It’s now July, and it’s been six months since I arrived in Switzerland. And how quickly it has gone by – it seems only yesterday I got off the plane and took my first look about me in my new city. A mild winter with no snow has changed into a surprisingly sometimes hot, humid summer. I’ve learnt some French. Made some friends. Seen a little bit of the country.
But what else have I learnt? What have I come to love about my new country, and what would I willingly change? Here’s a list of loves and loathes…
Each day, especially on clear days when you can see Mont Blanc, Europe’s highest mountain, I’m awestruck by the beauty and grandeur of the Alps and the Jura. I don’t think I’ll ever get tired of seeing them.
Hard-to-find and expensive housing
Geneva is terrible when it comes to affordable housing – it doesn’t have any. Although I love our apartment, it’s tiny and the rent is a third of my monthly salary (which is not uncommon) – and it isn’t even in Geneva.
The transport system
So an early post of mine complained about the trains, but honestly the Swiss rail network is one of the best in the world. They’re fast, clean, go to all corners of Switzerland, and are – usually – efficient.
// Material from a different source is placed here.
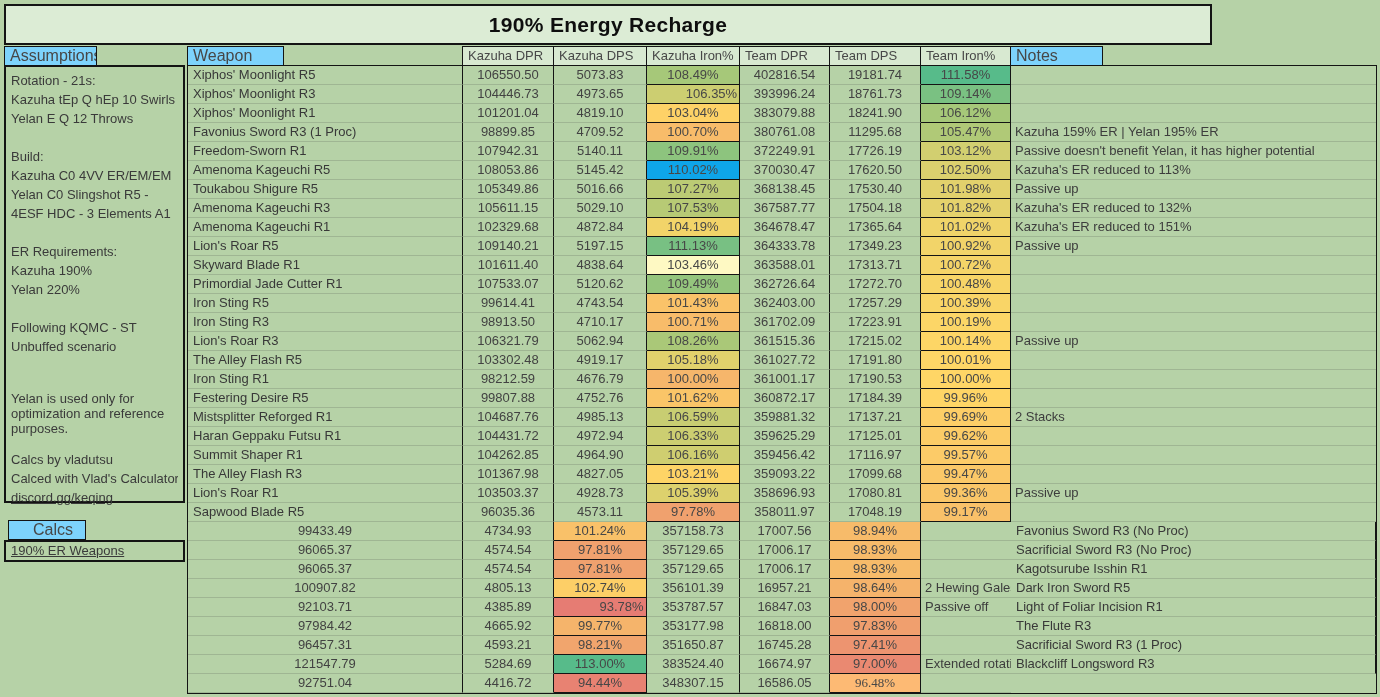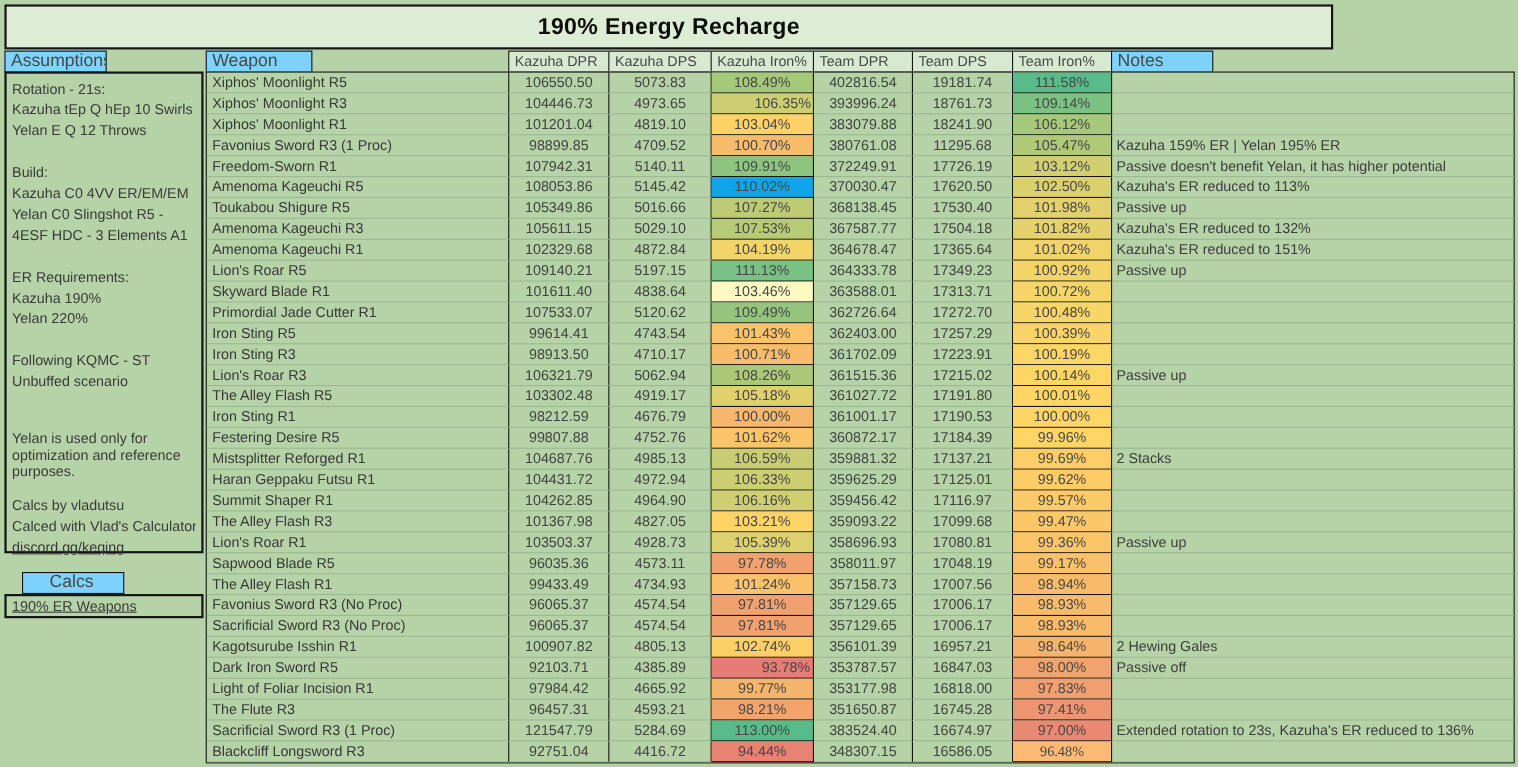"Calcs" div.tab { left: 20px -> 8px; width: 93px -> 78px }
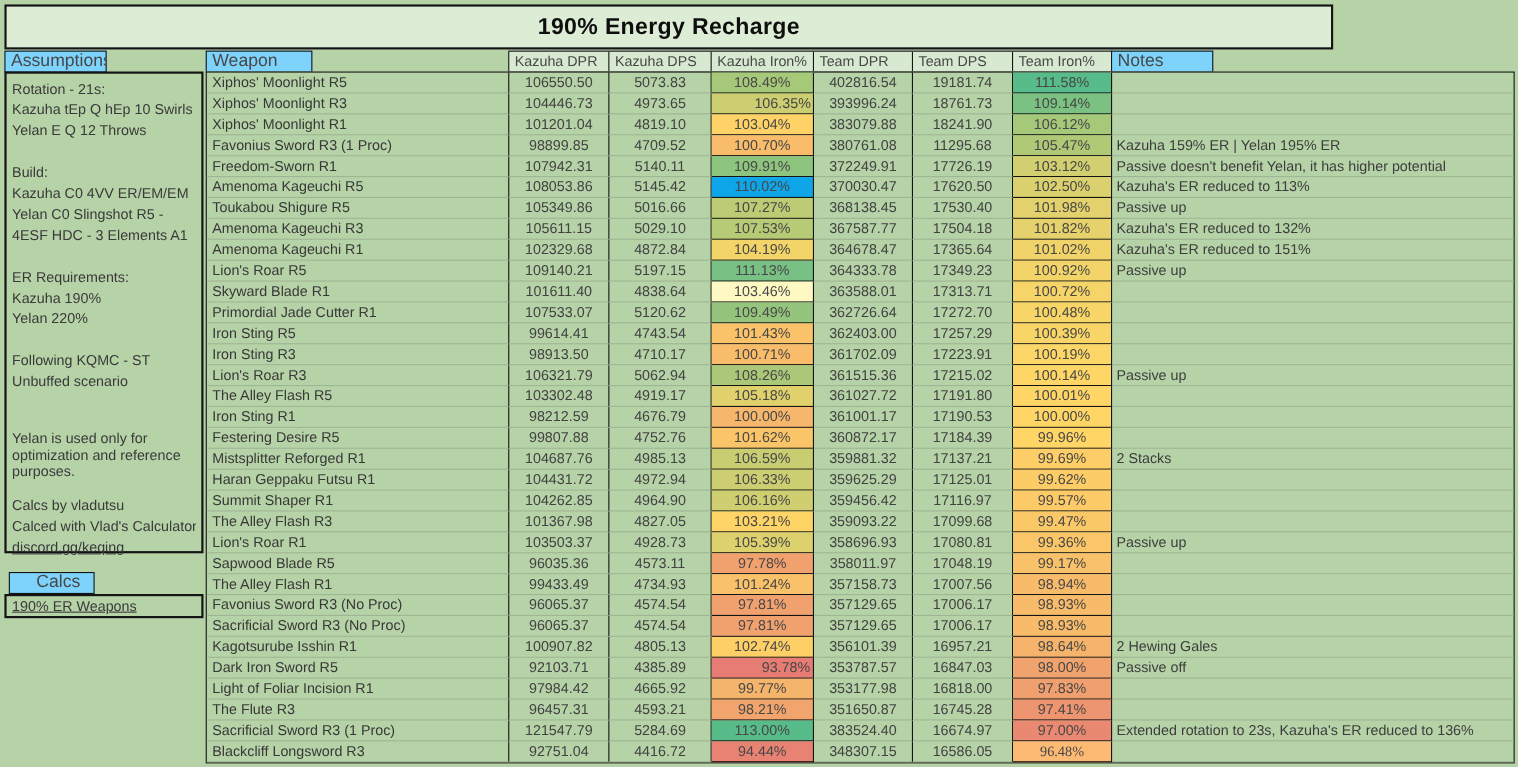"The Alley Flash R1" div.cell { html: <div>The Alley Flash R1</div> -> none }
Expensive and hard-to-find food
A recent post for the Empress Eats, my food blog, sums it up. Food, especially meat, can be very expensive and I’ve found it hard to find some ingredients I take for granted at home. Not great when you write a food blog.
Being in the middle Europe
This is not necessarily a bad reflection on Switzerland, but after living in Perth – one of the most isolated cities in the world – I love how being in the middle of Europe means you can travel anywhere in no time and often for next to no money.
Expensive health insurance
Things that are expensive is becoming a theme, but it’s little wonder when you move from the 13th most expensive city in the world to the 9th most expensive. Health insurance in particular is nasty – I pay four times as much for less than half the coverage I got back home.
Switzerland is very pretty. Geneva is very pretty. Nyon is very pretty. With soaring mountains, beautiful blue lakes and rolling green hills, it helps to become endeared to a new place when it’s aesthetically pleasing to live in.
Crap, expensive restaurants
I’ve recently been told that, per capita, Geneva has the most restaurants in the world. I’m yet to find one that I would give a glowing review to. The food is not that great, and, of course, it’s also expensive.
Switzerland is nearly 800 years old, having been founded in 1291. That makes for some very old towns complete with cobblestones, stone forts and city walls, and imposing chateaus. Coming from a country that is not even 250 years old, that is pretty impressive.
Not being able to speak the language
Well, this is actually our fault, but not being able to speak the language is pretty frustrating; in fact, it’s what Emperor D dislikes the most about living here. It’s very hard to make friends and even just understand what’s going on when you don’t speak French.
The melting pot of nationalities
I’ve met people from all over the world while living here, and it’s a real pleasure to converse and find out if someone from South Africa, or Malaysia, or the UK or US has the same perspective on life in Switzerland as I do. Plus, despite the loathe above about crap restaurants, you get a variety in the cuisine here that I don’t get at home.
I’ve written about this in a previous post, but honestly, the smoking here is atrocious. Dodging cigarette smoke here gets you a good workout. The sad thing – since posting in mid-March I have seen just one quit-smoking ad, and it was in a cinema just over a week ago.
Typical cold, (almost) snowy winters were to be expected, but I’ve been pleasantly surprised by summer – consistently warm, with some days hot enough to go for a swim; humid with frequent thunderstorms (which I love); sunny more often than not. There are worse places in Europe to live for the weather – summer in Scotland, anyone?
So they are the things I’ve discovered about Switzerland after six months of living here. It’s had its down moments, but surprisingly I haven’t once wanted to go back home. I thought I would have been a lot more homesick than I am – in fact, I haven't felt homesick at all. Sure, there are a lot of things back home that I miss – friends, family, the familiarity of it all – but it’s the lack of familiarity here that I relish. It’s a challenge to get out of your comfort zone and start life all over again. It’ll be interesting to see how much this list will have changed in another six months’ time. Keep an eye out for it!